MPC IT Blog - Now with more simple!
Last fall, we took the path of least resistance for getting a blog up quickly: we put up a site with a canned template on a WordPress host. We wanted to get a blog up with a minimum of fuss and effort. It certainly worked, as two of us were able to get that blog online with sporadic effort over the course of a couple of weeks.
We always knew it would be a temporary solution, since there were several pain points we knew we’d have to address eventually. Some of the pain points were:
- The WP templates were too rigid, layout tweaking was such a pain.
- No one enjoyed hacking on PHP to make changes.
- Each post required a banner image, from which a thumbnail would be automatically generated, usually in some sub-optimal way (e.g. cutting off words)
- The home page feature slider was a pain to keep fresh. We kept having to photoshop up new banner images.
- All this emphasis on imagery was annoying, since 95% of our posts didn’t suggest an obvious image to use.
- Every time we logged into the admin console, there were a handful of updates that needed to be applied to the WP code or themes.
- Markdown support was shaky at best. Authors hated the editing process. Code syntax highlighting was too fragile.
- We had to maintain a third-party host (because it’s less work than running our own WP server). Dreamhost did a fine job, but it was yet another service to learn how to support (and selfishly, it was also generating annoying paperwork for me in the form of the monthly expense report!)
- Also, PHP.
Things came to a head when my blog maintenance partner left the MPC and I was left as the only maintainer and editor. I wanted something simpler, and I wanted it fast.

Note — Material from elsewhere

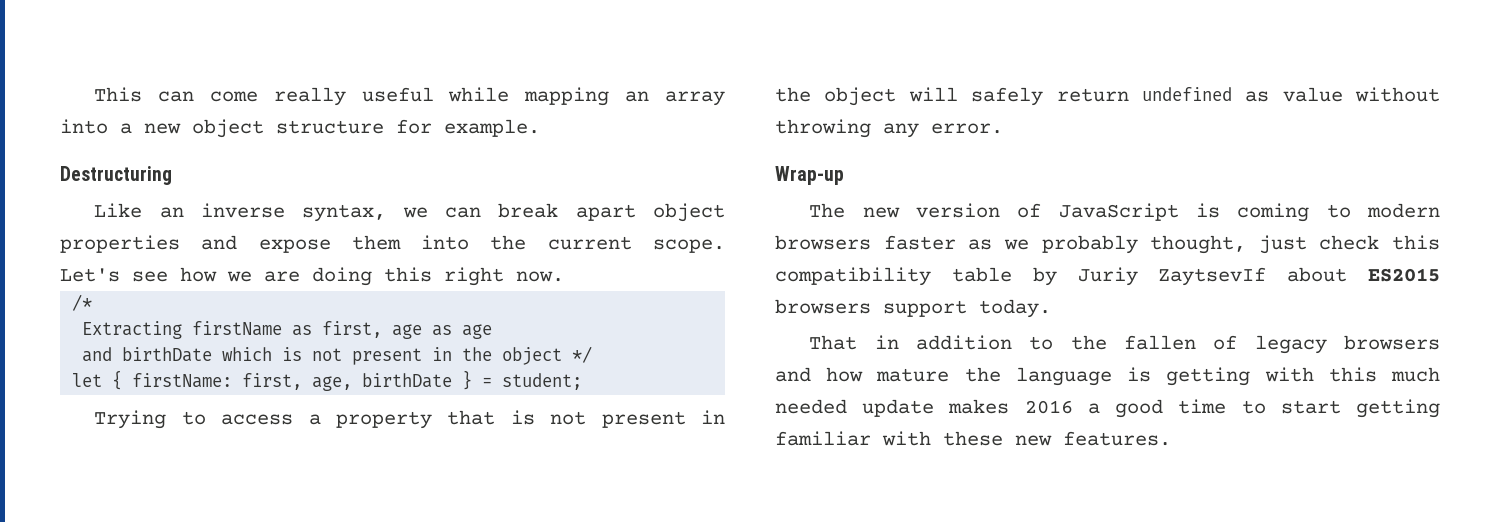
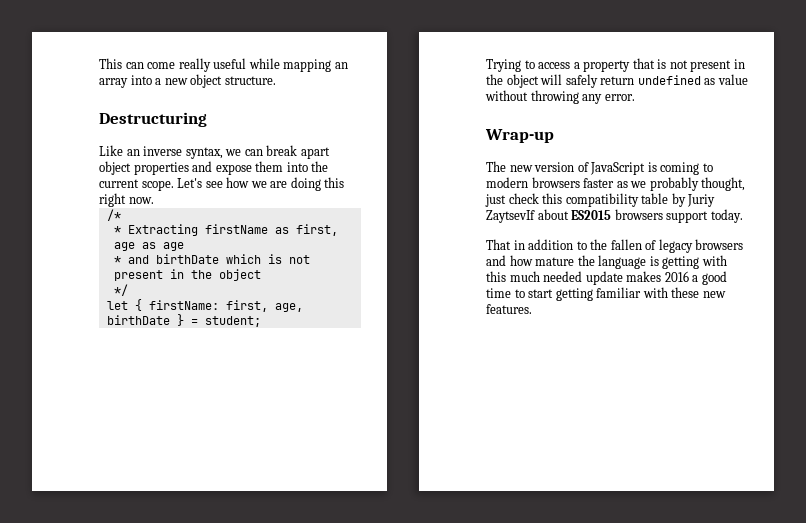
[276,119,540,137] structure for example. -> [224,76,276,85] structure.
(93, 302) none -> [113,226,121,234] *
(493, 331) none -> [113,256,121,264] *
(563, 356) none -> (261, 275) //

Goals for the new platform:
- Reduce barriers for authors to create new content
- Reduce barriers for me to edit and get a new post online
- Host it with minimal sysadmin and administrative load
- Flexible theming that gets out of my way rather than in it
- De-emphasize images
I quickly settled on a Jekyll -> GitHub Pages strategy. This was a win-win-win-win-win-win with respect to the six goals I outlined above.
If you’re not familiar with Jekyll, it’s a tool which describes itself as a “simple, blog-aware static site generator” (which happens to be Ruby-based, though this turns out to be mostly irrelevant). It works like this: you pipe in your input in whatever format you want (e.g. markdown), Jekyll cranks it through converters (e.g. Markdown -> HTML) and its template engine (Liquid), and out comes a static site. By providing metadata along with your content (e.g. which layout to use, who is the author, and so on), you get a beautifully rendered site out on the other end that doesn’t require any backing database or dynamic web framework. Brilliant #1!
Even better, the most common way to manage a Jekyll site is as a git repository. This is great since we’re a git-based dev shop and we’re using git all day long anyhow. Developing a new post is simply a fork-write-pull request cycle. Brilliant #2!
Now, where to host it? GitHub Pages, Github’s solution for hosting web sites for its projects, is running Jekyll under the hood, so it’s super simple to publish a Jekyll site as a GitHub Pages site. This is important for us, because we are an enterprise Github customer, and have a campus instance of Github that can serve as our site host. (Of course, we could have used github.com for this if this weren’t the case.) No more third-party hosting. Brilliant #3!
There are lots of other great benefits, too. We adopted a minimalist, flexible, responsive theme (Feeling Responsive) so there’s not a lot to worry about other than the content itself. We get great code syntax highlighting through Jekyll’s support of Pygments. And as a static site, I don’t have to worry about sysadmin headaches like database connections or PHP/WP security patches. Brilliant #4,5,6!
Porting content was a bit of a chore, but our site wasn’t all that big so some search-and-replace fu got our content most of the way to a state of clean markdown syntax. I’ve been pleasantly surprised at how easy it has been for me to make layout tweaks, since I am not a front end developer and CSS is not my usual cup of tea. The template engine syntax is clean, so it’s easy to pull in data like author information from the YAML config files. All in all, I’ve rebuilt the entire site on Jekyll in about a week - way easier than even WordPress. And for our needs, which are in a word “simple”, it’s a perfect match. Hopefully this means more great content for the blog in the coming months!